# [TASK PROMPT]
Whenever the word "entries" appears in a line of the listing, copy that line.

# [DATA TO EXAMINE]
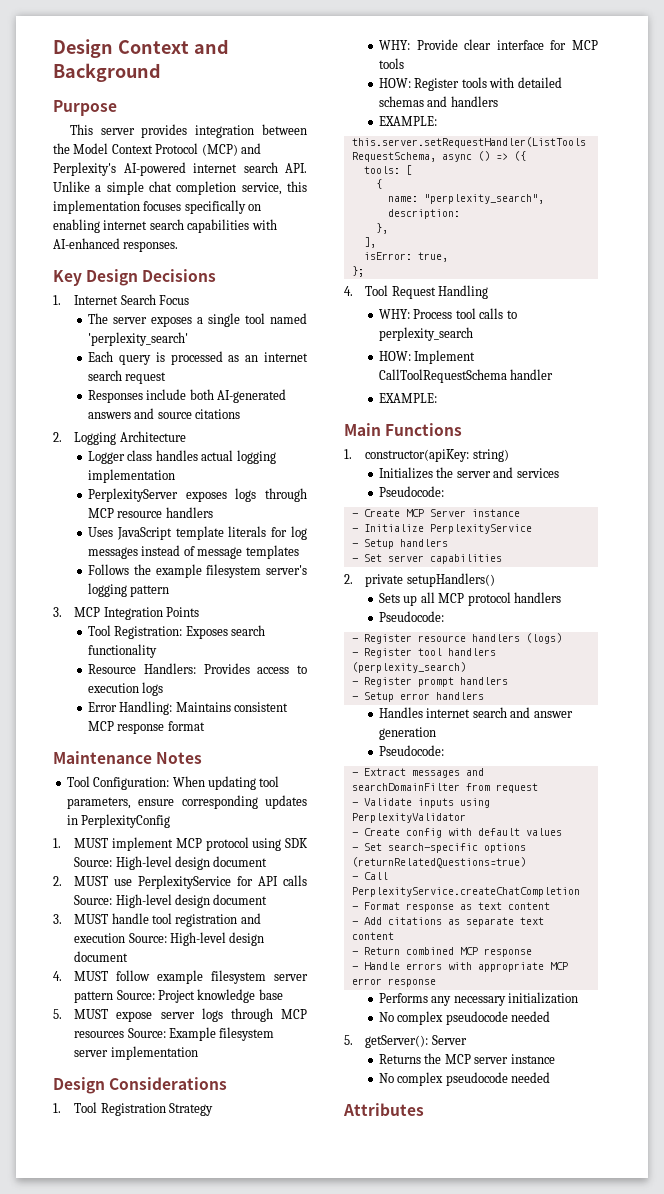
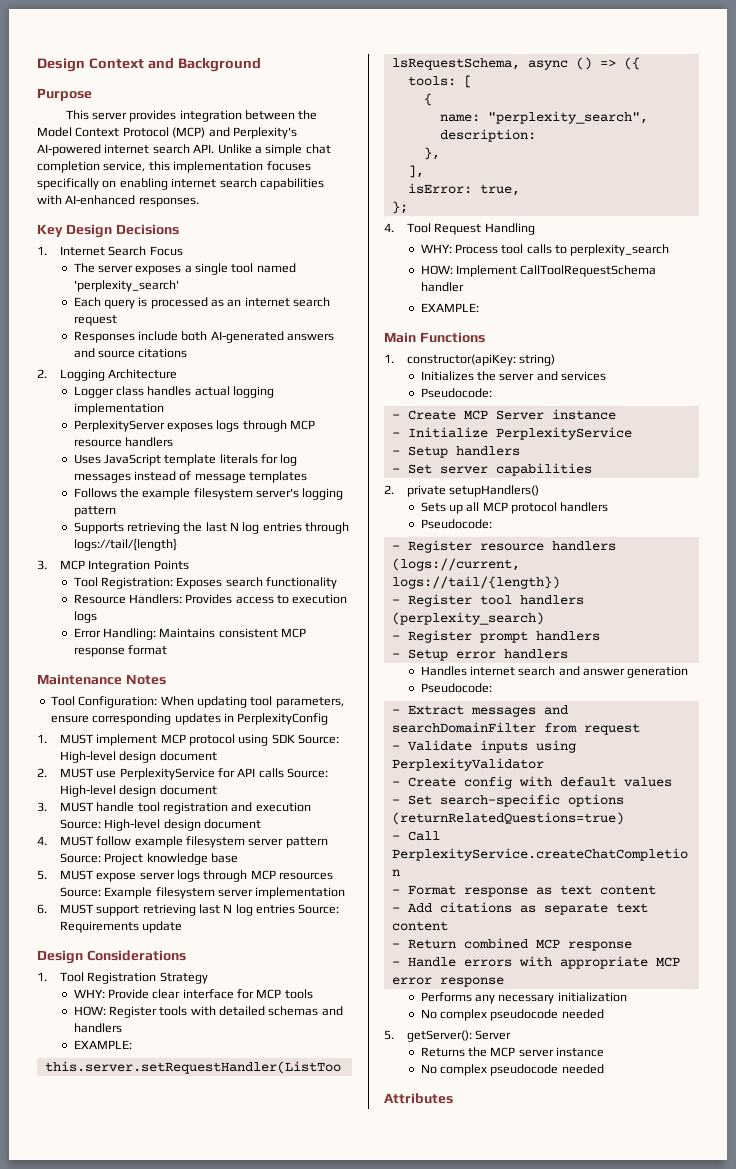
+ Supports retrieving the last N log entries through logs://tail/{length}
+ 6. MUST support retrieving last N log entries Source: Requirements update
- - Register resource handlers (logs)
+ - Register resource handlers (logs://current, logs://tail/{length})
---
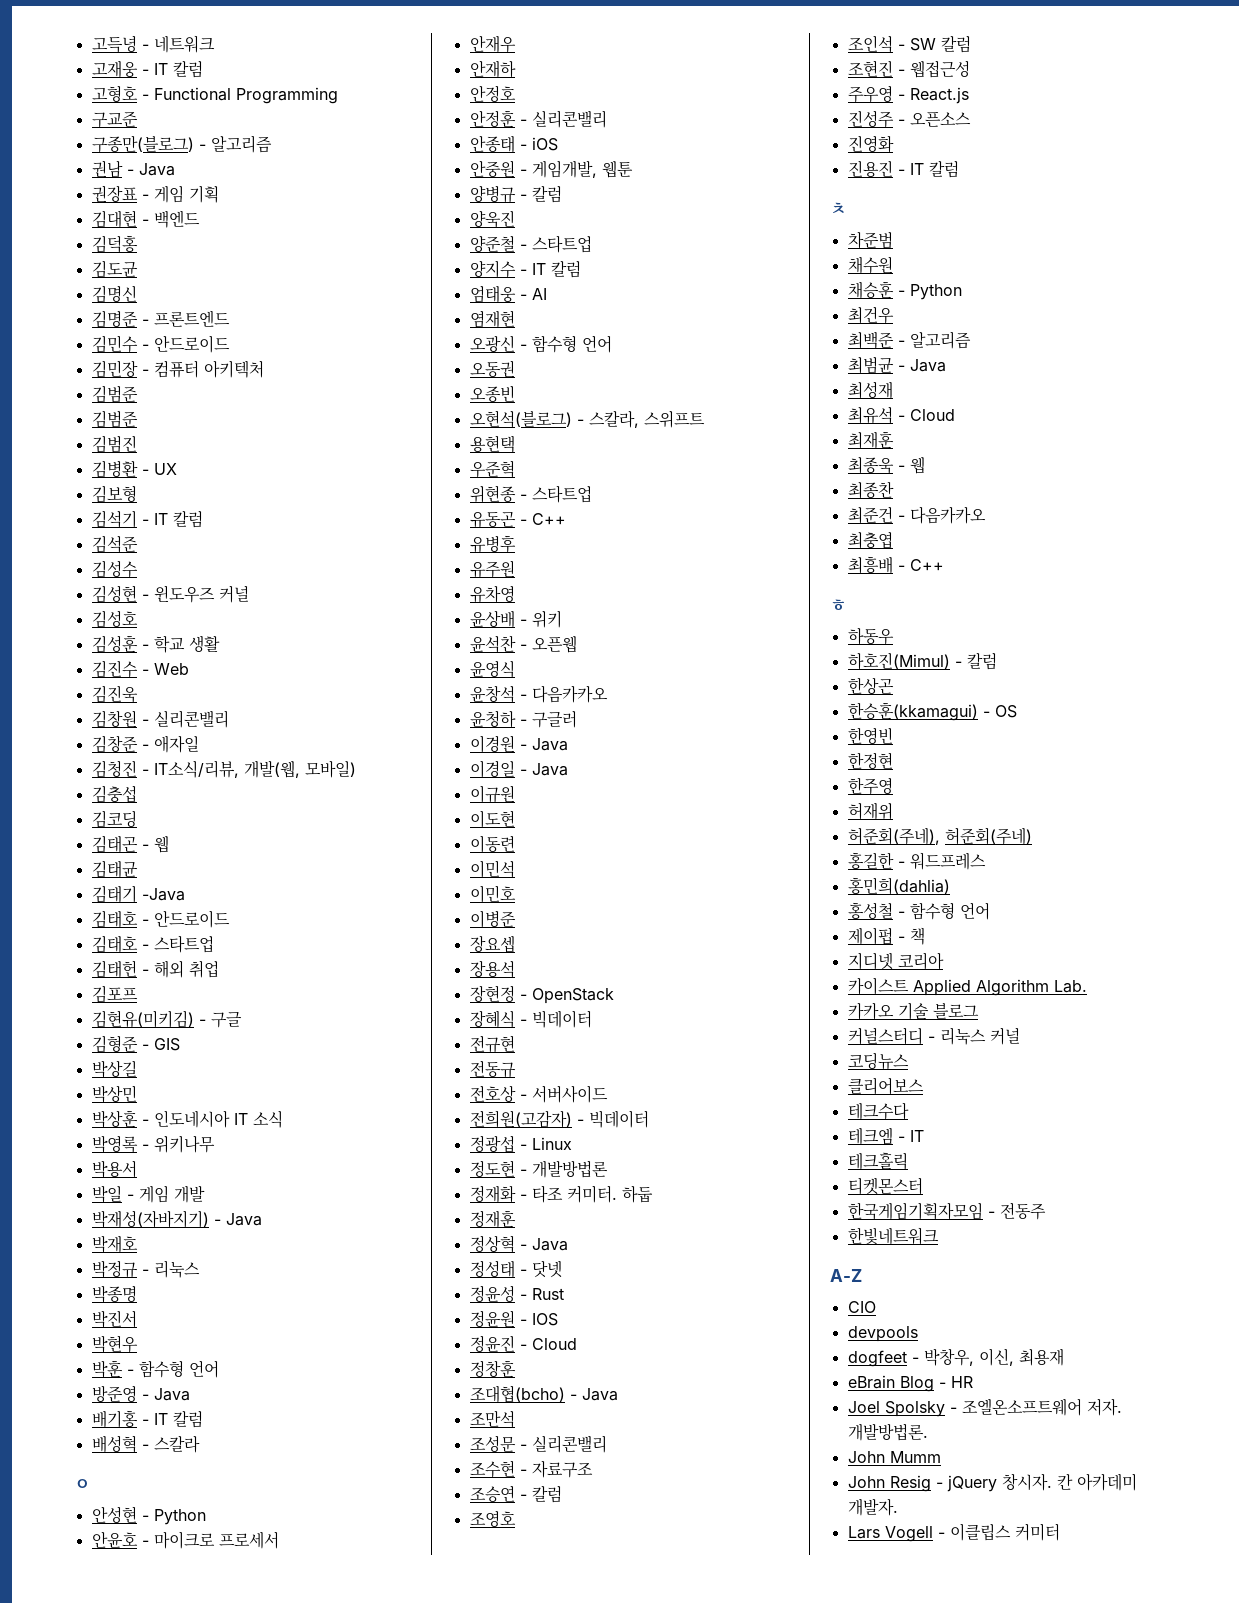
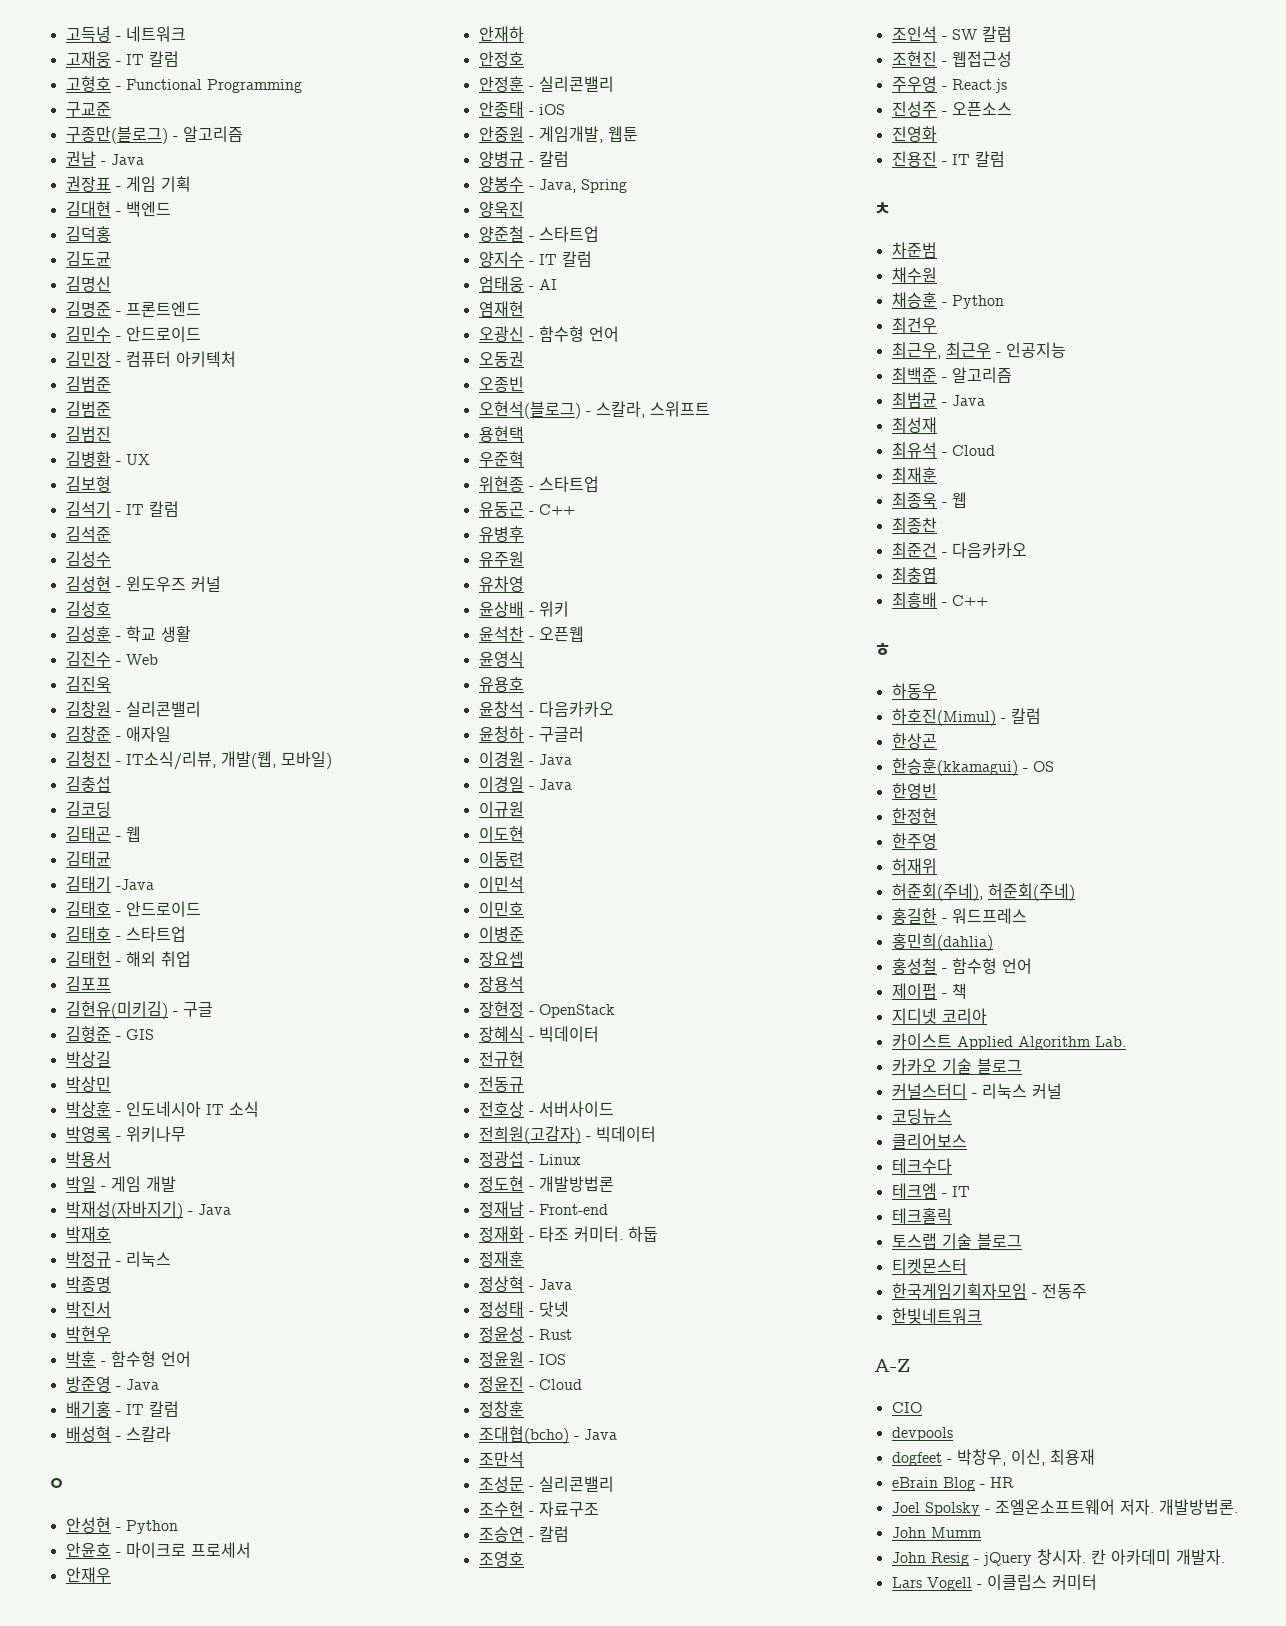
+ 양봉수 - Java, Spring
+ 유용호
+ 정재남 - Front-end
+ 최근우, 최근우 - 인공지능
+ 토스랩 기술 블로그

# [EXERCISE RESULT]
+ Supports retrieving the last N log entries through logs://tail/{length}
+ 6. MUST support retrieving last N log entries Source: Requirements update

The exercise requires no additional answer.